WHAT YOU SHOULD DO ▸
For the word "color", count the lines of the listing that contain it and give only the count.
==============================
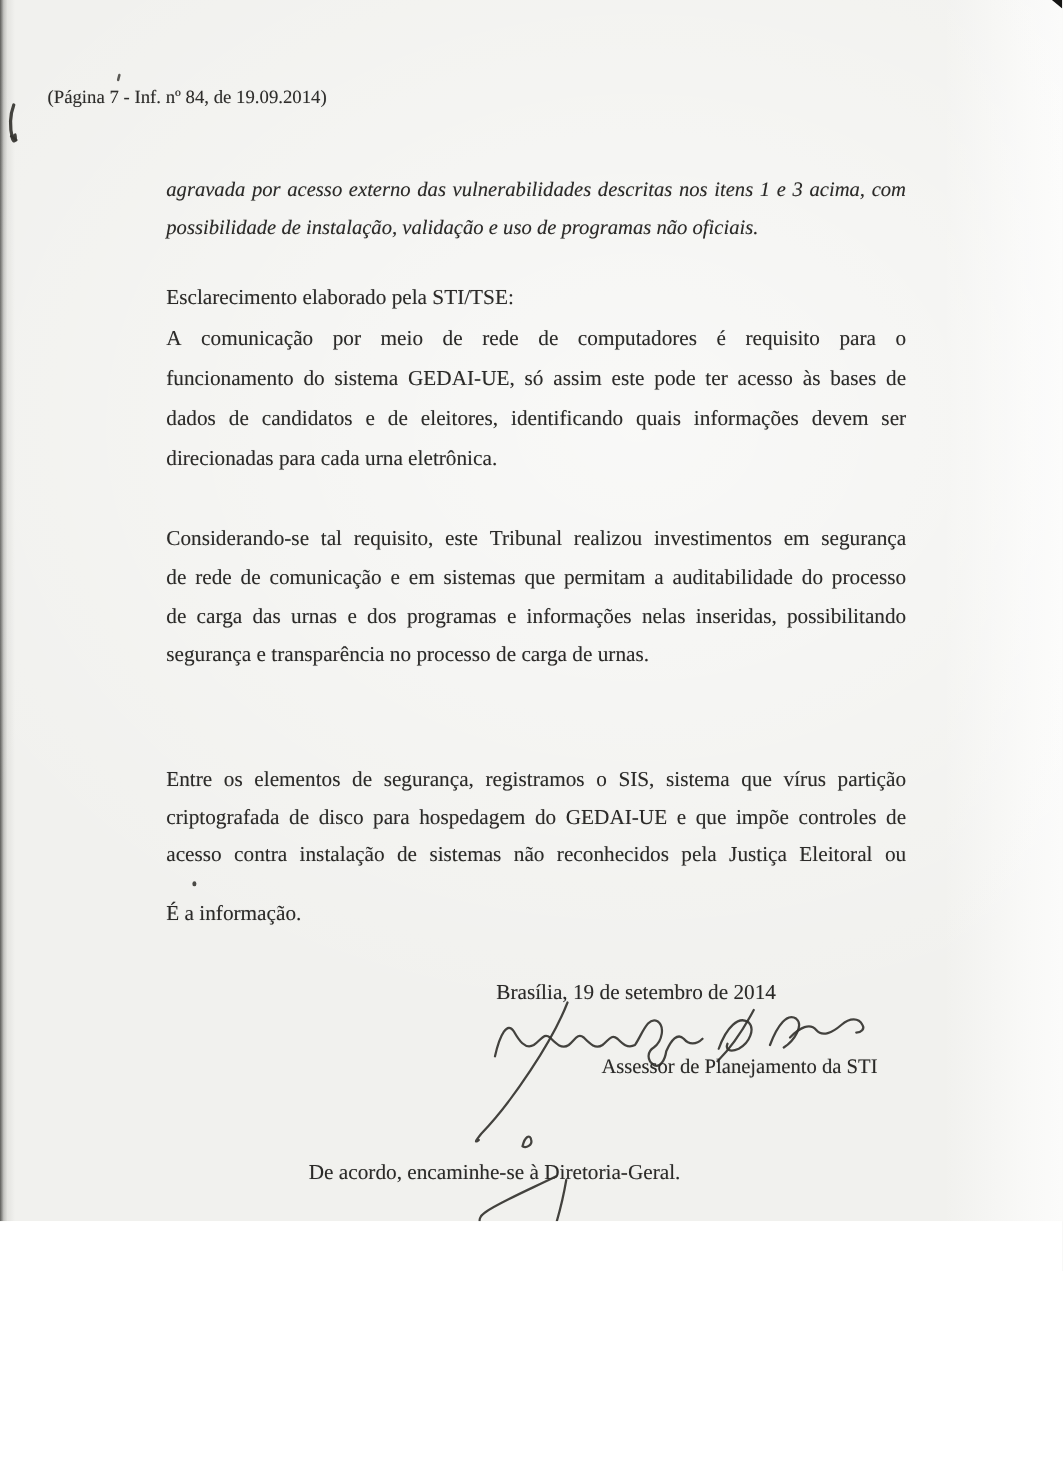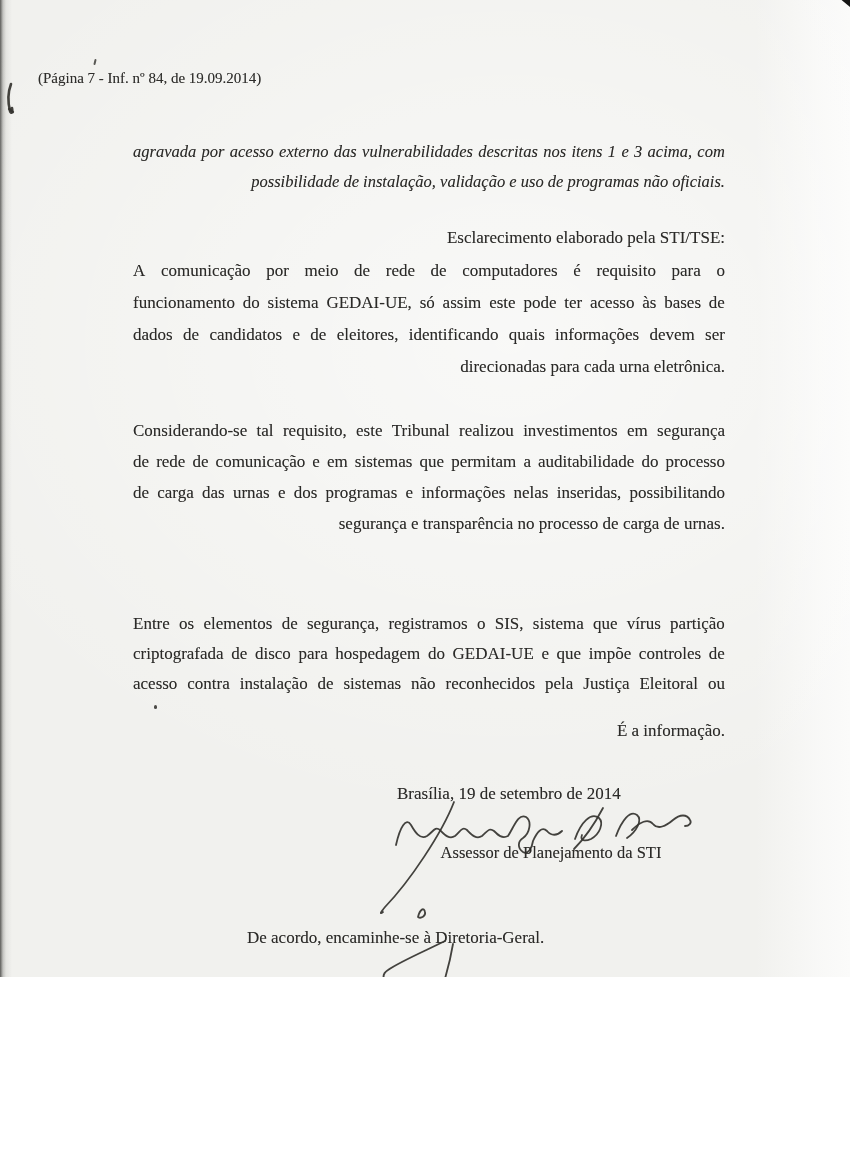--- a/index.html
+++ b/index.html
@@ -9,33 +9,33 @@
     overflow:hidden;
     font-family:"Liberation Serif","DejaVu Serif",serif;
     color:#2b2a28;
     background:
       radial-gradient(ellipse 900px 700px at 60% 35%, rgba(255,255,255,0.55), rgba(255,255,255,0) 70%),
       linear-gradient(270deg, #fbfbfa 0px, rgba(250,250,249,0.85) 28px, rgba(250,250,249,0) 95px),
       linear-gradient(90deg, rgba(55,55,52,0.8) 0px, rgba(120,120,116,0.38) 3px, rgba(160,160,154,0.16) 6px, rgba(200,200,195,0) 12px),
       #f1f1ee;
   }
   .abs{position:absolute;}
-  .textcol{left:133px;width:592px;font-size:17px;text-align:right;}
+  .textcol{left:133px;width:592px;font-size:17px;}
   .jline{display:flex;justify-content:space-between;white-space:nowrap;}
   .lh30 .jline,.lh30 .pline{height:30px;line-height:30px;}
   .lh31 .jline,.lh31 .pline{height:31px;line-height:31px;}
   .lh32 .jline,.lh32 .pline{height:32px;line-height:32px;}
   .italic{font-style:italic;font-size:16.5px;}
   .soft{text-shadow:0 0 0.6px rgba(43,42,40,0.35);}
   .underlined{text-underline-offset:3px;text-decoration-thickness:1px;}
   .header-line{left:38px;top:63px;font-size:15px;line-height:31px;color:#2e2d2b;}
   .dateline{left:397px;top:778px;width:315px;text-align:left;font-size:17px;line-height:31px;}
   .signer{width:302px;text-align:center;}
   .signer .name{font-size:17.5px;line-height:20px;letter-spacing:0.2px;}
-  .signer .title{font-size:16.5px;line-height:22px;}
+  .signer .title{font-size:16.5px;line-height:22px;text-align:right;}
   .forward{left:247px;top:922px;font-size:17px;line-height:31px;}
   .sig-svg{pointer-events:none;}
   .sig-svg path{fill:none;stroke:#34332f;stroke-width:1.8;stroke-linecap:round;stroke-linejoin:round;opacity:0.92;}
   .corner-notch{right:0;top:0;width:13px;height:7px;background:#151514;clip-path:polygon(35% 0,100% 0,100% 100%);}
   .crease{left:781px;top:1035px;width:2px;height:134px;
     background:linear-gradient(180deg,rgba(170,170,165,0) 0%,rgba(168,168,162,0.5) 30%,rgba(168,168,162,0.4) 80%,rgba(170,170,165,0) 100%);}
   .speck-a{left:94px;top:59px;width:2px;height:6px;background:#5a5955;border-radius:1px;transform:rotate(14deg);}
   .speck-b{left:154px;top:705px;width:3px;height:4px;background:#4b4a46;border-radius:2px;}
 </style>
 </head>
==============================
OUTPUT ▸
2